Results of cox mixed-effects model with estimates, hazard ratio, standard error, z-value, and p-value fitted by maximum likelihood for playback in (a) males and (b) females, and decoy experiment in (c) males and (d) females. Estimates refer to differences from the intercept estimate, which represents the latency to approach of the local population (not shown). ‘Origin’ represents the overall estimate of differences between populations. ‘Significant’ differences are shown in bold.

Figure 2
Figure 2

Playback experiment in males. Behavioural response for (a) latency to approach, (b) time spent within 5 m, and (c) number of tail flips in response to European Stonechats from (1) the local population, (2) a population from 90 km distance, (3) a population from 180 km distance, (4) African stonechats, and (5) control stimuli (Winter wren). Males discriminated between local and foreign stimuli by responding more strongly to song of their own population. Box plots represent, from bottom to top: minimum, lower quartile, median, upper quartile and maximum. Dots indicate observations further than one s.d. away from the mean; n =28.

Likewise, females also differed significantly in their behavioural response to different playback stimuli (z = −6.28 p <0.001, Table 2b, Figure 3). The females’ latency to approach the caller was lowest when presented with the local song and increased with geographic distance of the stimulus origin (Table 2b, Figure 3). Breeding stage, trial order, date and time had no significant effects on the females’ latency to approach the caller (Table 2b).
Figure 3
Figure 3

Playback and decoy experiment in females. Behavioural response for the latency to approach within 5 m in (a) playback experiments in response to song of European Stonechats from (1) the local population, (2) a population from 90 km distance, (3) a population from 180 km distance, (4) African stonechats, and (5) control stimuli (Winter wren); and (b) decoy experiments in response to stimuli from (1) local, (2) European, (3) African, and (4) control stimuli (European Robin). Females distinguished between stimuli by approaching the local stimuli significantly faster than all other stimuli. Detailed description of boxplots as in Figure 2; n =15.
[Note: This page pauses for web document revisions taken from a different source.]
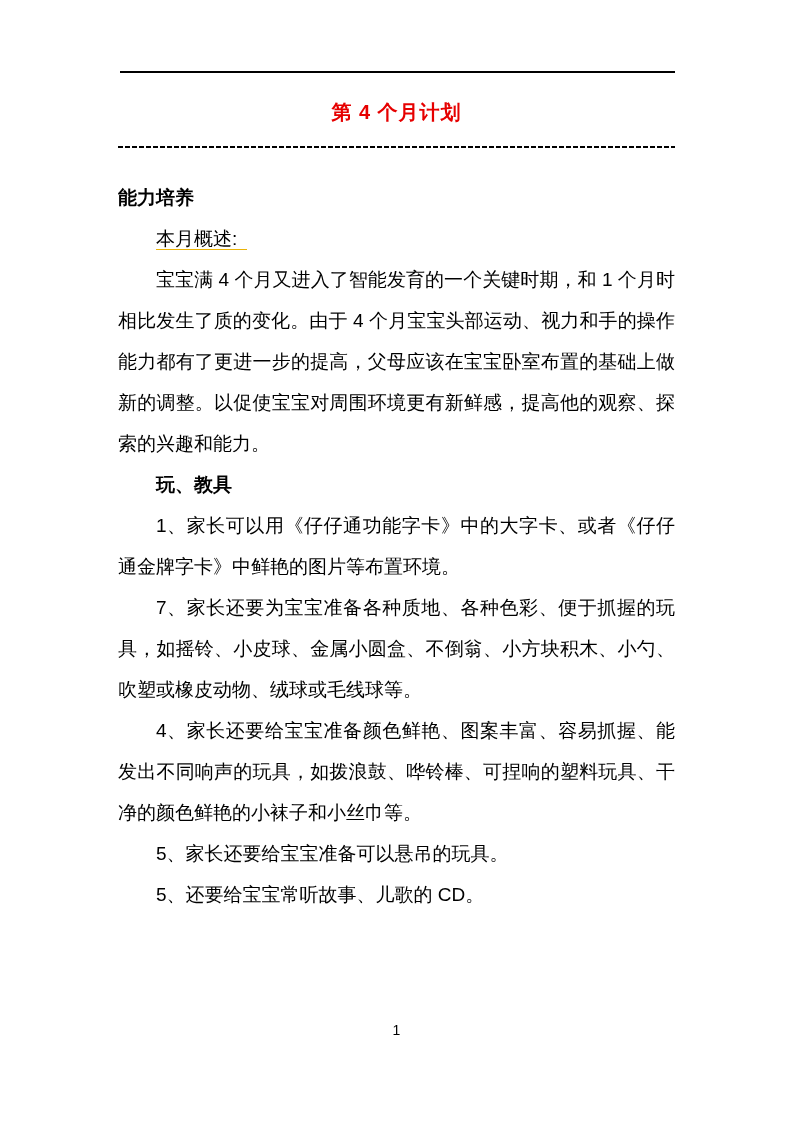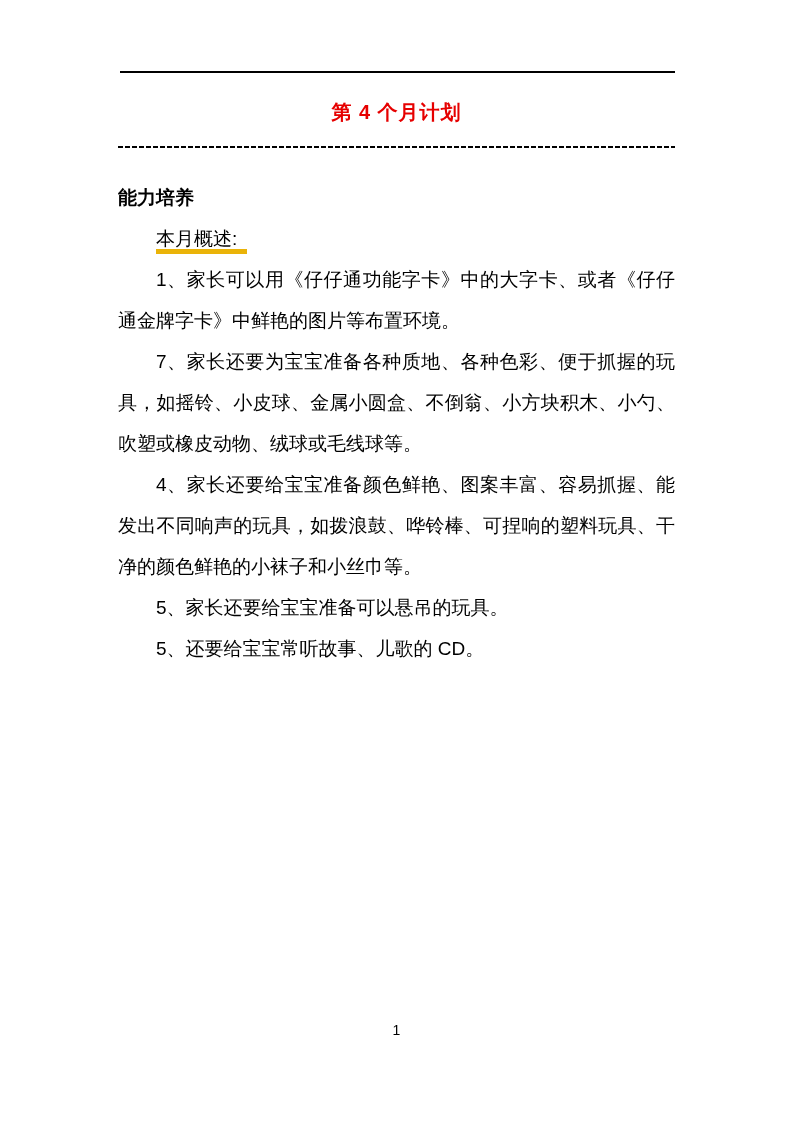--- a/index.html
+++ b/index.html
@@ -69,21 +69,21 @@
   .indent2 {
     text-indent: 2em;
   }
   .para {
     text-indent: 2em;
   }
   .overview-line {
     text-indent: 2em;
   }
   .underline-label {
-    border-bottom: 5px solid #eab308;
+    border-bottom: 1px solid #eab308;
     padding-right: 10px;
   }
   .page-number {
     position: absolute;
     top: 1020px;
     left: 0;
     width: 793px;
     text-align: center;
     font-size: 14px;
     line-height: 20px;
@@ -100,21 +100,23 @@
   <h1 class="doc-title">第 4 个月计划</h1>
 
   <div class="dashed-rule"></div>
 
   <div class="content">
 
     <h2 class="heading">能力培养</h2>
 
     <p class="overview-line"><span class="underline-label">本月概述: </span></p>
 
+    <p class="para">宝宝满 4 个月又进入了智能发育的一个关键时期，和 1 个月时相比发生了质的变化。由于 4 个月宝宝头部运动、视力和手的操作能力都有了更进一步的提高，父母应该在宝宝卧室布置的基础上做新的调整。以促使宝宝对周围环境更有新鲜感，提高他的观察、探索的兴趣和能力。</p>
 
+    <h3 class="heading indent2">玩、教具</h3>
 
     <p class="para">1、家长可以用《仔仔通功能字卡》中的大字卡、或者《仔仔通金牌字卡》中鲜艳的图片等布置环境。</p>
     <p class="para">7、家长还要为宝宝准备各种质地、各种色彩、便于抓握的玩具，如摇铃、小皮球、金属小圆盒、不倒翁、小方块积木、小勺、吹塑或橡皮动物、绒球或毛线球等。</p>
     <p class="para">4、家长还要给宝宝准备颜色鲜艳、图案丰富、容易抓握、能发出不同响声的玩具，如拨浪鼓、哗铃棒、可捏响的塑料玩具、干净的颜色鲜艳的小袜子和小丝巾等。</p>
     <p class="para">5、家长还要给宝宝准备可以悬吊的玩具。</p>
     <p class="para">5、还要给宝宝常听故事、儿歌的 CD。</p>
 
 
   </div>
During the decoy experiment, the males’ discrimination was less consistent than during the playback experiment (z = −4.93, p <0,001, Table 2c, Figure 4). The latency to approach local decoy stimuli did not differ from other European (z = −1.03, p =0.30, Table 2c, Figure 4) and African stimuli (z = −1.52, p =0.13, Table 2c, Figure 4), but males approached the control decoy significantly later than all others (z = −4.62, p <0.001, Table 2c, Figure 4). Breeding stage, trial order, date and time had no significant effect on the latency to approach (Table 2c).
Figure 4
Figure 4

Decoy experiment in males. Behavioural response for (a) latency to approach, (b) time spent within 5 m, and (c) number of tail flips to (1) local, (2) European, (3) African, and (4) control stimuli (European robin). Males discriminated between local and foreign stimuli by responding more strongly to decoys of their own population. Detailed description of boxplots as in Figure 2; n =16.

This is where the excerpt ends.